Comentario: Buena fórmula la de calentar al público de festivales multitudinarios con grupos afincados en el territorio nacional. Buena fórmula, sobre todo, cuando funciona. Así fue en esta ocasión: el latin jazz conciso, aplastante y sin fisuras del nuevo proyecto de Bobby Martínez no sólo fue ejecutado con excelente técnica y sonido, sino que además gustó. Presentando los temas de su último disco (Latin Elation I), el sexteto que abanderaba el saxofonista contrastó la linealidad conceptual de la música latina con un sinfín de obligados, unísonos y demás efectos rítmicos, recursos de clara aplicación a un estilo que los miembros de la banda demostraron dominar a la perfección. Las improvisaciones afiladas de Bobby y las más líricas de un soberbio Manuel Machado discurrían sobre una base rítmica rocosa, donde cabe destacar la labor de Santi Greco a su bajo de seis cuerdas, mientras Iván Lewis adornaba con originalidad. Excelente concierto de unos músicos que no sólo conocen el territorio en que se mueven, sino que lo hacen con naturalidad.
Si la descarga latina de Martínez y compañía calentó al público, la aparición del legendario Herbie Hancock convirtió el velódromo en una auténtica pista de baile. El pianista recuperó su sonido de teclado de los años 70 y ofreció un repertorio variado, pero con especial hincapié en la revisión de su antiguo proyecto Headhunters. Éxito colosal de público, si bien los devotos del Hancock jazzero quedaron bastante decepcionados, viendo relegada su gran intervención pianística a tres únicos solos. Músicos de diverso bagaje y procedencia arropaban al maestro, aportando una diversidad sonora que tuvo muy buena acogida. Lionel Loueke es un guitarrista excepcional, distinto a casi todo, el enfoque rítmico de sus improvisaciones y sus cánticos cercanos a la música tribal africana (no en vano es natural de Benín) aportaron el guiño a la world music. Lili Haydn, por su parte, es una especie de diva del rock con dos discos a su nombre, en los que canta y se acompaña con el violín, del que demostró ser toda una virtuosa. Sus intervenciones solistas tuvieron muy poco que ver con la tradición jazzística, aportando rápidas escalas y arpegios, dobles cuerdas, afiladas repeticiones de notas y otros efectos a medio camino entre la música clásica y el heavy metal. Su mayor momento de gloria vino de mano de una composición propia, el lacrimógeno "Unfolding Grace" que bien podría haber surgido de cualquier lista de éxitos de la radio comercial. Así, entre largas introducciones pseudo-místicas y prolongados pasajes de groove funky los tres solistas descargaban su peso sobre una excelente sección rítmica: la formada por el batería Richie Barshay, discreto pero contundente, y el bajista eléctrico Matthew Garrison, ni más ni menos que hijo de Jimmy Garrison, contrabajista del cuarteto de John Coltrane en los sesenta, cuyo sentido del ritmo y buen gusto a la hora de utilizar diversas y complejas técnicas de bajo fue más que reseñable.
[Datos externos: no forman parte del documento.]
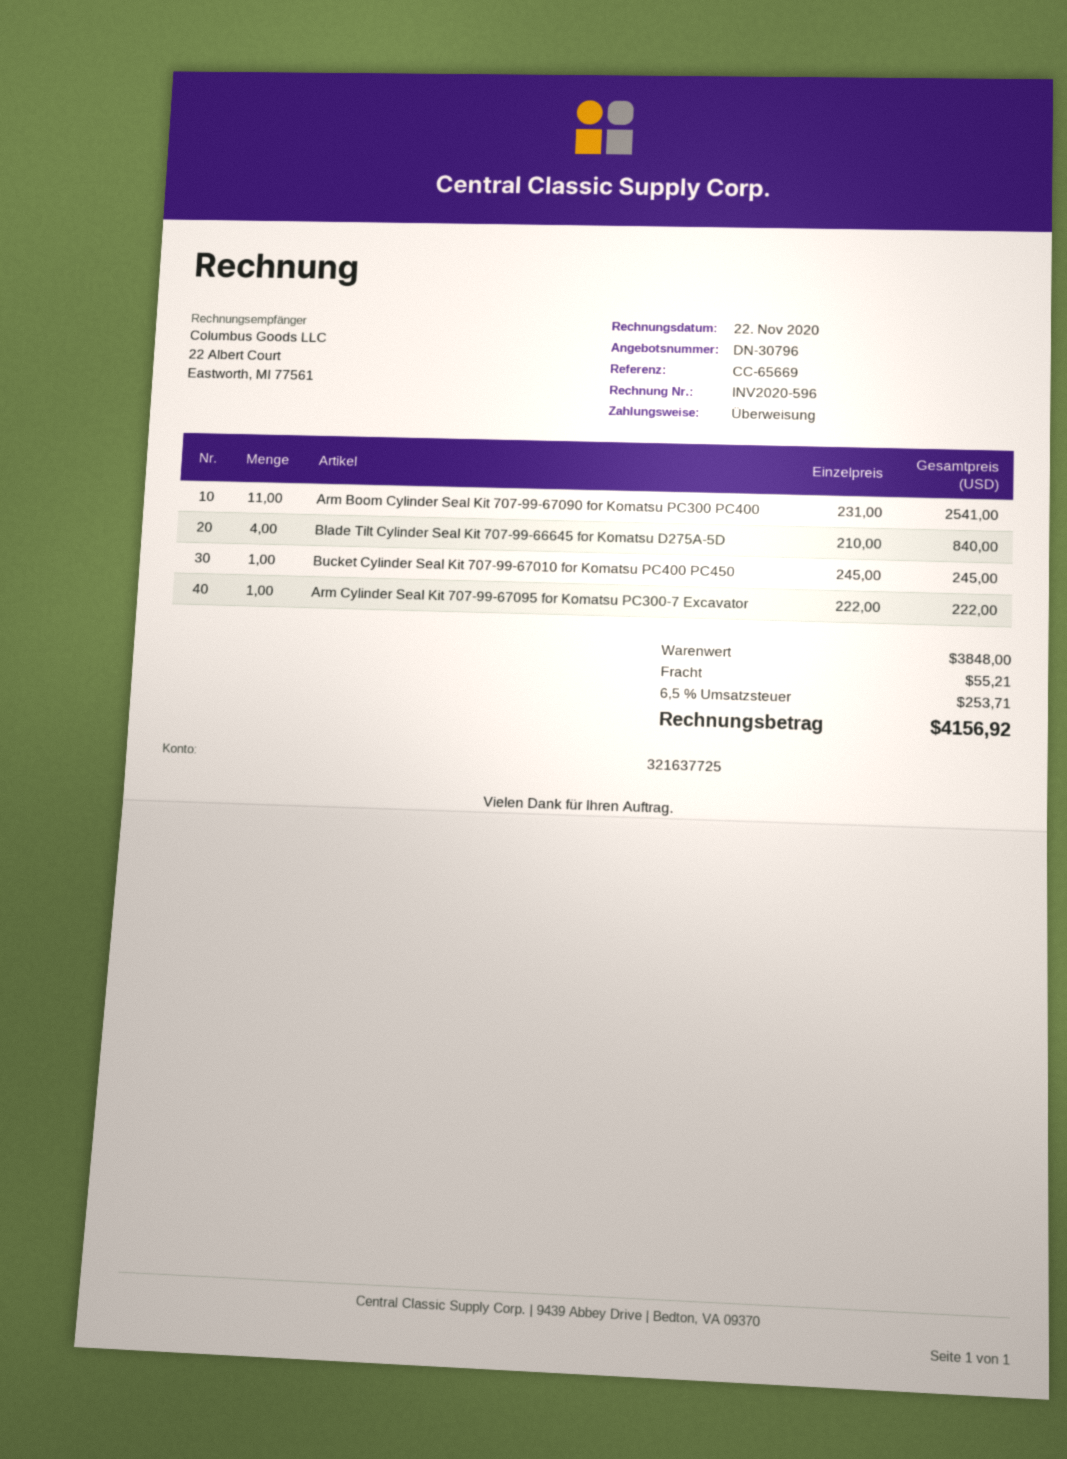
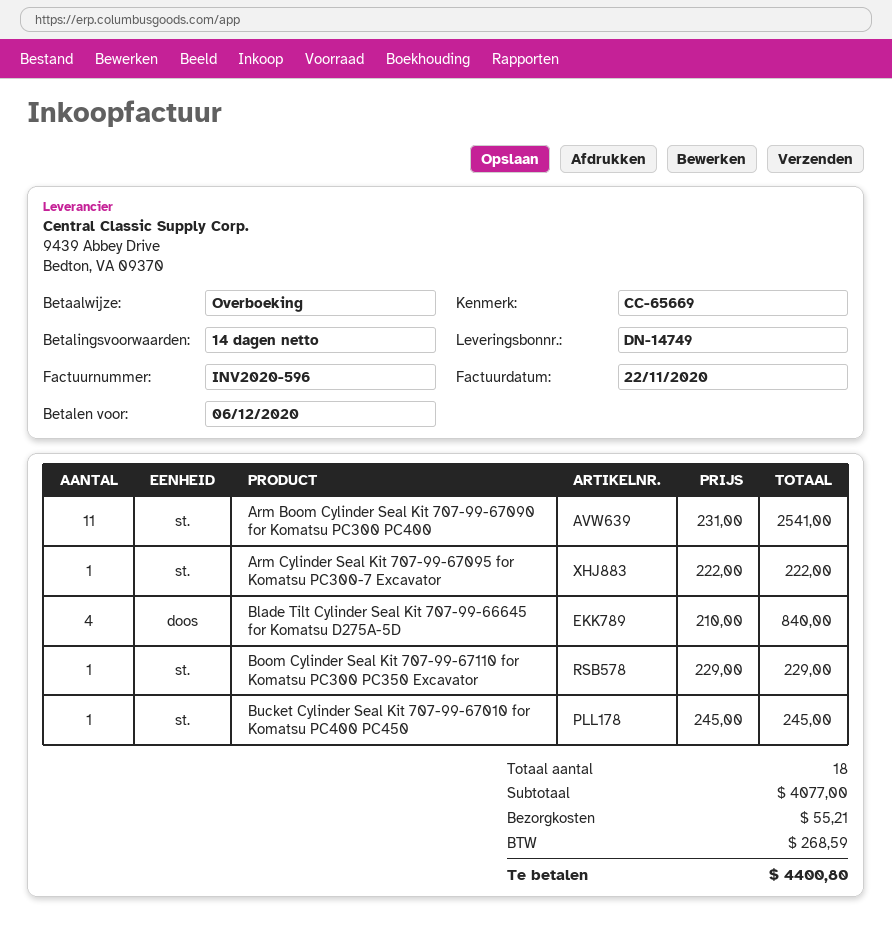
Boom Cylinder Seal Kit 707-99-67110 for Komatsu PC300 PC350 Excavator: none -> 1 x 229.00 = 229.00
subtotal: 3848.00 -> 4077.00
tax: 253.71 -> 268.59
total: 4156.92 -> 4400.80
Por si faltaba algo, consciente de la admiración que despierta, Hancock nos dejó largas presentaciones en las que mezcló inglés con castellano tomando, por momentos, una imagen de estrella del pop. Algunos podrían pensar que la noche fue redonda, otros que el auditorio se convirtió en poco más que un circo, para algunos la música estaría genial y para otros muy por debajo de las posibilidades de uno de los grandes jazzmen de los sesenta. En cualquier caso, el grueso del público pareció disfrutar de lo lindo, y de eso es de lo que se trata. ¿O quizás no?